Jesus and Paul appear to be more interested in how people can live in community with those they disagree with.
Protecting the oddball
I see two aspects of the pastor’s role here.
The rector of a parish, over the years, can establish a climate of acceptance, empathy and engagement. Success will always be partial. The key is a mix of personal example and the nurturing of an apostolic core. Kilmer Myers wrote,
The story of every parish should be a love story. ..One possible definition for a parish is that it is God's way of meeting the problems of the unloved. This meeting between God and the unloved, the unwanted, takes place in the preaching of the Word, in the Sacraments, in the social life of the parish made possible by the climate of acceptance which is engendered by those who have been baptized and confirmed in the Catholic faith. One of the main tasks of the parish priest is to train the militant core of his parishioners in such a way that they understand as fully as possible the true nature of a Christian parish. (Light the Dark Streets)

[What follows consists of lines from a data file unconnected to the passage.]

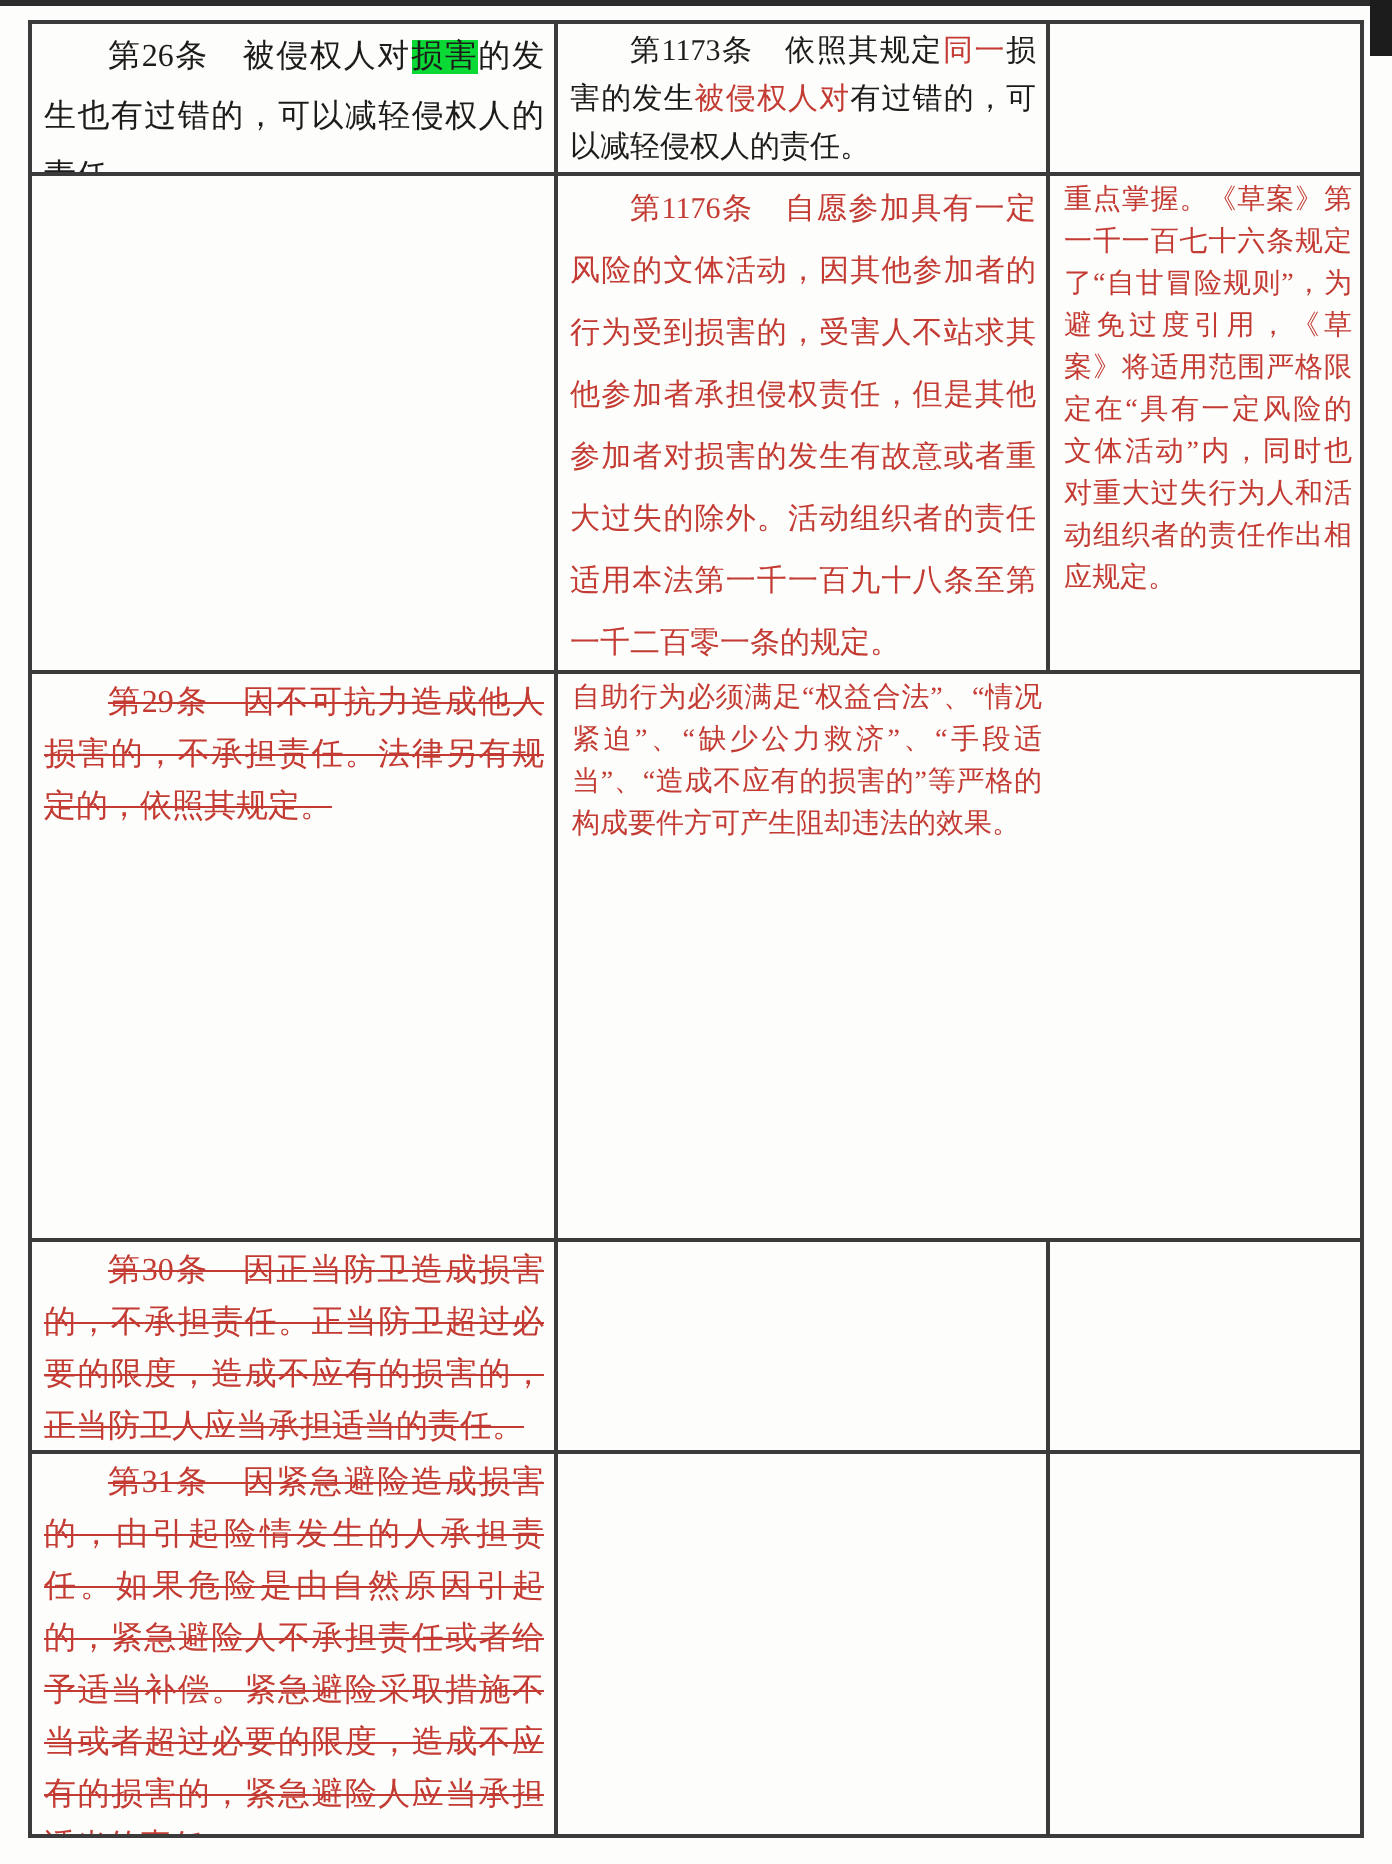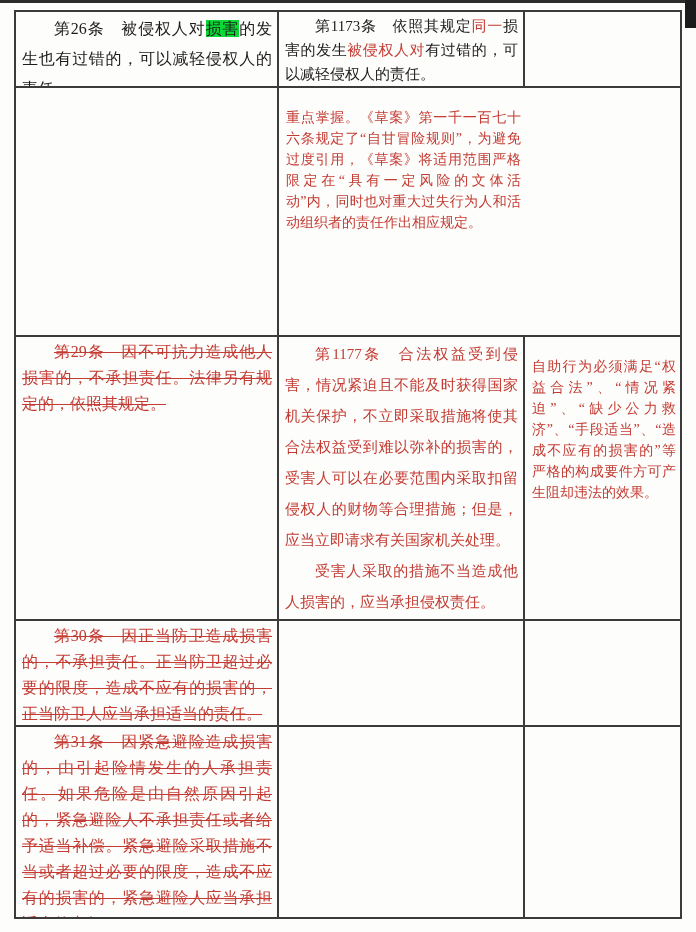--- a/index.html
+++ b/index.html
@@ -50,6 +50,9 @@
 
     <div class="tr r2">
       <div class="td cell-old"></div>
+      <div class="td cell-new">
+        <p class="para"><span class="red">第1176条　自愿参加具有一定风险的文体活动，因其他参加者的行为受到损害的，受害人不站求其他参加者承担侵权责任，但是其他参加者对损害的发生有故意或者重大过失的除外。活动组织者的责任适用本法第一千一百九十八条至第一千二百零一条的规定。</span></p>
+      </div>
       <div class="td cell-note">
         <p class="para"><span class="red">重点掌握。《草案》第一千一百七十六条规定了“自甘冒险规则”，为避免过度引用，《草案》将适用范围严格限定在“具有一定风险的文体活动”内，同时也对重大过失行为人和活动组织者的责任作出相应规定。</span></p>
       </div>

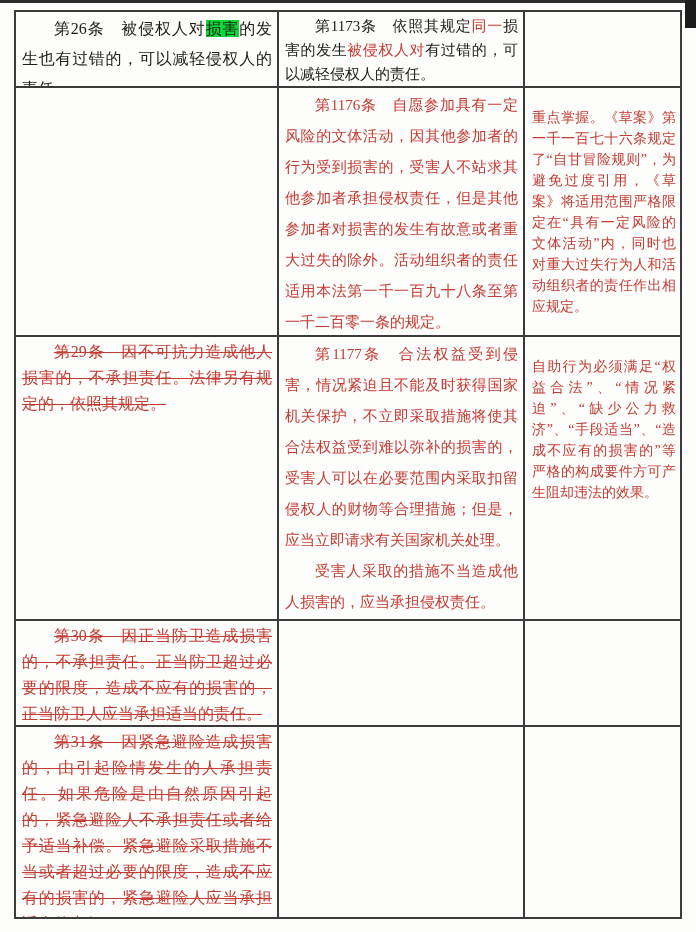--- a/index.html
+++ b/index.html
@@ -23,7 +23,7 @@
   .cell-new{font-size:15px;line-height:31px;}
   .r1 .cell-new{line-height:24px;}
   .cell-strike{line-height:26px;}
-  .cell-note{font-size:14px;line-height:21px;padding-top:19px;padding-left:7px;padding-right:4px;}
+  .cell-note{font-size:14px;line-height:21px;padding-top:2px;padding-left:7px;padding-right:4px;}
   .cell-note .para{text-indent:0;}
   .red{color:var(--red);}
   .strike{text-decoration:line-through;}

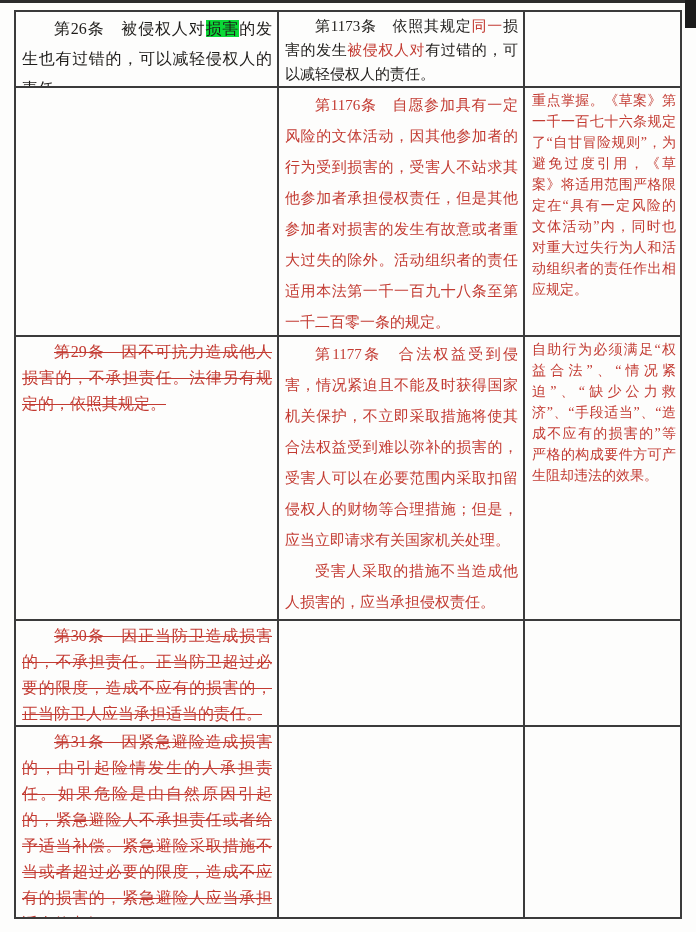--- a/index.html
+++ b/index.html
@@ -62,10 +62,6 @@
       <div class="td cell-old cell-strike">
         <p class="para"><span class="red strike">第29条　因不可抗力造成他人损害的，不承担责任。法律另有规定的，依照其规定。</span></p>
       </div>
-      <div class="td cell-new">
-        <p class="para"><span class="red">第1177条　合法权益受到侵害，情况紧迫且不能及时获得国家机关保护，不立即采取措施将使其合法权益受到难以弥补的损害的，受害人可以在必要范围内采取扣留侵权人的财物等合理措施；但是，应当立即请求有关国家机关处理。</span></p>
-        <p class="para"><span class="red">受害人采取的措施不当造成他人损害的，应当承担侵权责任。</span></p>
-      </div>
       <div class="td cell-note">
         <p class="para"><span class="red">自助行为必须满足“权益合法”、“情况紧迫”、“缺少公力救济”、“手段适当”、“造成不应有的损害的”等严格的构成要件方可产生阻却违法的效果。</span></p>
       </div>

The second is the willingness of the priest to stand between those seen as “different” and those who would, because they feel uncomfortable, shun or expel.
There are times when we “stand at the gate,[2]” when we “stand in the breach.[3]” We work to bring people into the City, and we, on rare occasion, stop someone from entering. We sometimes are in a struggle with those we lead, and we make space for them to learn and grow.
In the Liturgy for Good Friday that last collect includes this –
we pray you to set
your passion, cross, and death between your judgment and
our souls, now and in the hour of our death.
People's discomfort has been weaponized
The example of the congregation’s intercessory prayer being perverted has special power. Intercessory prayer is one of the church’s ways of standing in the breach. Here, in this community, all are prayed for.
We hold them on our heart before God. We commend them to God’s compassion. Everyone—the offended and the offender, those within the gates and those outside. And in that action our hearts are enlarged. Our stone hearts are turned to flesh.[4] Our blindness of heart, our pushing away those that offend and hurt us, are changed as we pray for them.
By Mercy and Grace, we have the gift of being in community with people we don’t understand, we may not like, and we disagree with.
rag+
To be in community with people that we don’t understand, we may not like, and we disagree with
A list of all postings
[1] This is an especially interesting example as intercession for others is a way in which we “stand in the breach.” (see below)
[2] A place where counsel was given, and the city protected. There are ways in which people, at risk to themselves, place themselves at the gate.
[3] Psalm 106:23 “So he would have destroyed them, had not Moses his chosen stood before him in the breach.” And Ezekiel 22:30 “And I sought for anyone among them who would repair the wall and stand in the breach before me on behalf of the land, so that I would not destroy it; but I found no one.” And, John 3:16 “For God so loved the world that he gave his only Son, so that everyone who believes in him may not perish but may have eternal life.”